Split line into an array vs multiple strings

Discussion in 'Perl Misc' started by scottmf, Jul 27, 2005.

  1. scottmf

    scottmf Guest

    Can anyone explain why when I am reading in a file and saving the data
    to a 2-d array it is faster if I split each line into an array rather
    than a group of strings?
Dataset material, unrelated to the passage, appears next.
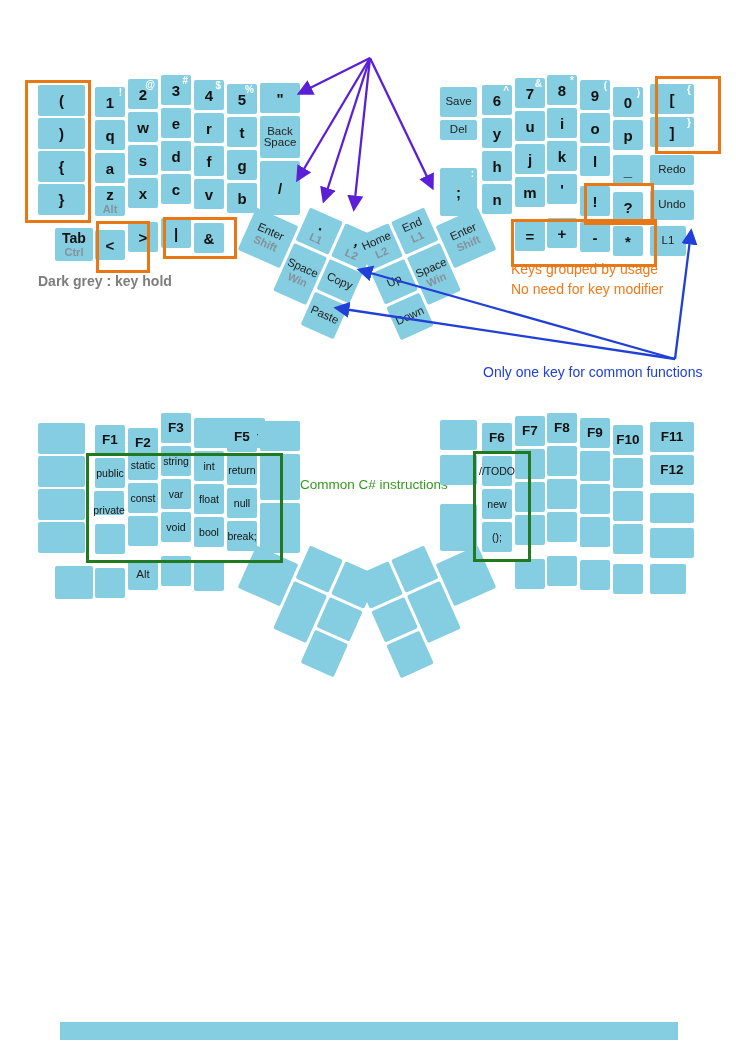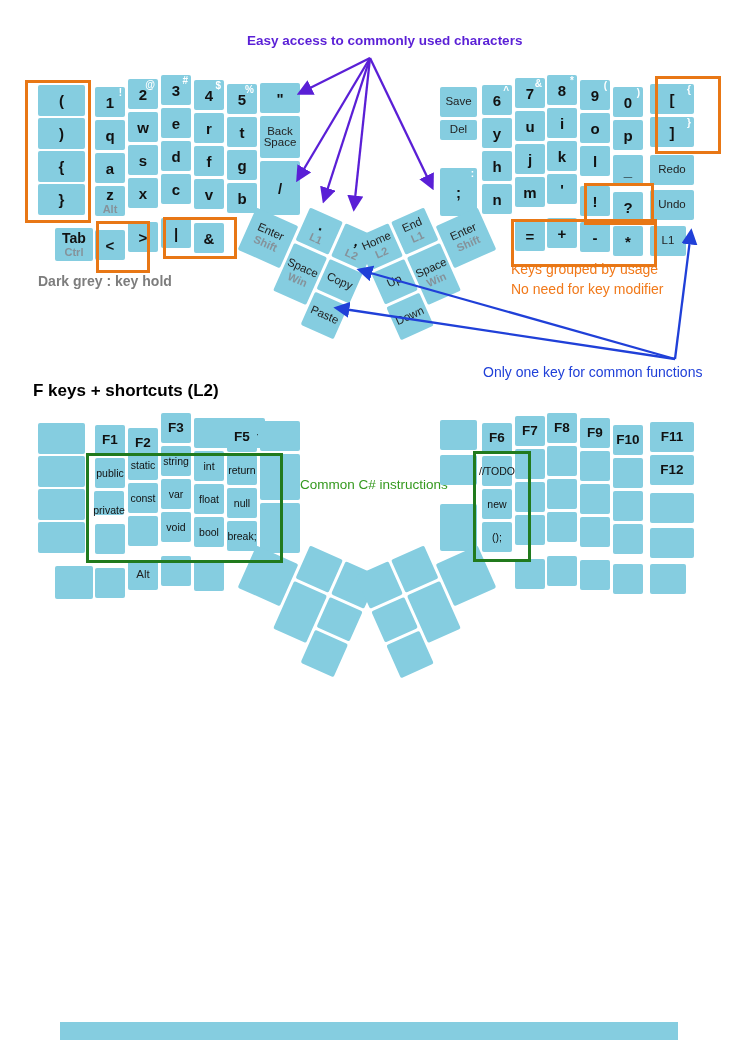"Easy access to commonly used" div.ann { html: <div>Easy access to commonly used characters</div> -> none }
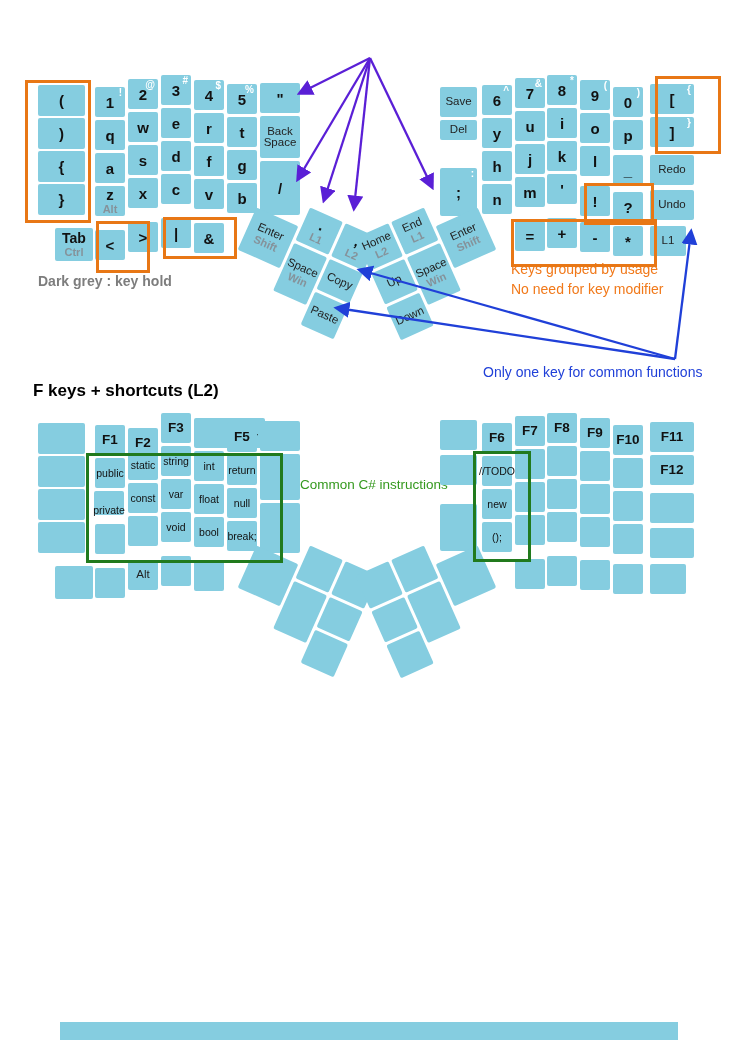"F keys + shortcuts (L2)" div.title { html: <div>F keys + shortcuts (L2)</div> -> none }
Also why with each subsequent line I read in
    does it take longer to process with the strings, whereas with the array
    it takes the same amount of time for each line?

    Thanks,
    Scott

    #!/usr/local/bin/perl
    #
    use Benchmark;
    use strict;

    # Create Sample File (sample.txt) and Array (@sample)
    open(SAMPLE,'>sample.txt');
    for (my $i=0;$i<20000;$i++) {
    my $line = "abc"." "."def"." ".rand()." ".rand()." ".rand()."
    ".rand()." ".rand()."\n";
    print SAMPLE $line;
    }
    close(SAMPLE);

    # Count how long it takes to run each each version
    my $count = 10;
    timethese $count, {
    'string_test' => \&string_test,
    'array_test' => \&array_test
    };

    sub string_test{
    my @array;
    my $i;
    open(SAMPLE, "sample.txt");
    while(my $line = <SAMPLE>){
    chomp($line);
    my($el1, $el2, $el3, $el4, $el5, $el6, $el7) = split/\s+/,$line;
    $array[$i][0] = $el1;
    $array[$i][1] = $el2;
    $array[$i][2] = $el3;
    $array[$i][3] = $el4;
    $array[$i][4] = $el5;
    $array[$i][5] = $el6;
    $array[$i][6] = $el7;
    $i++;
    }
    close(SAMPLE);
    }

    sub array_test{
    my @array;
    my $i;
    open(SAMPLE, "sample.txt");
    while(my $line = <SAMPLE>){
    chomp($line);
    my @line_data = split/\s+/, $line;
    $array[$i][0] = $line_data[0];
    $array[$i][1] = $line_data[1];
    $array[$i][2] = $line_data[2];
    $array[$i][3] = $line_data[3];
    $array[$i][4] = $line_data[4];
    $array[$i][5] = $line_data[5];
    $array[$i][6] = $line_data[6];
    $i++;
    }
    close(SAMPLE);
    }


    returns:

    Benchmark: timing 10 iterations of array_test, string_test...
    array_test: 4 wallclock secs ( 4.30 usr + 0.00 sys = 4.30 CPU) @
    2.33/s (n=10)
    string_test: 18 wallclock secs (18.00 usr + 0.00 sys = 18.00 CPU) @
    0.56/s (n=10)
     
    scottmf, Jul 27, 2005
    #1
    1. Advertising

  2. scottmf wrote:
    > Can anyone explain why when I am reading in a file and saving the data
    > to a 2-d array it is faster if I split each line into an array rather
    > than a group of strings?


    I can't explain it because on my computer the "string" version runs faster.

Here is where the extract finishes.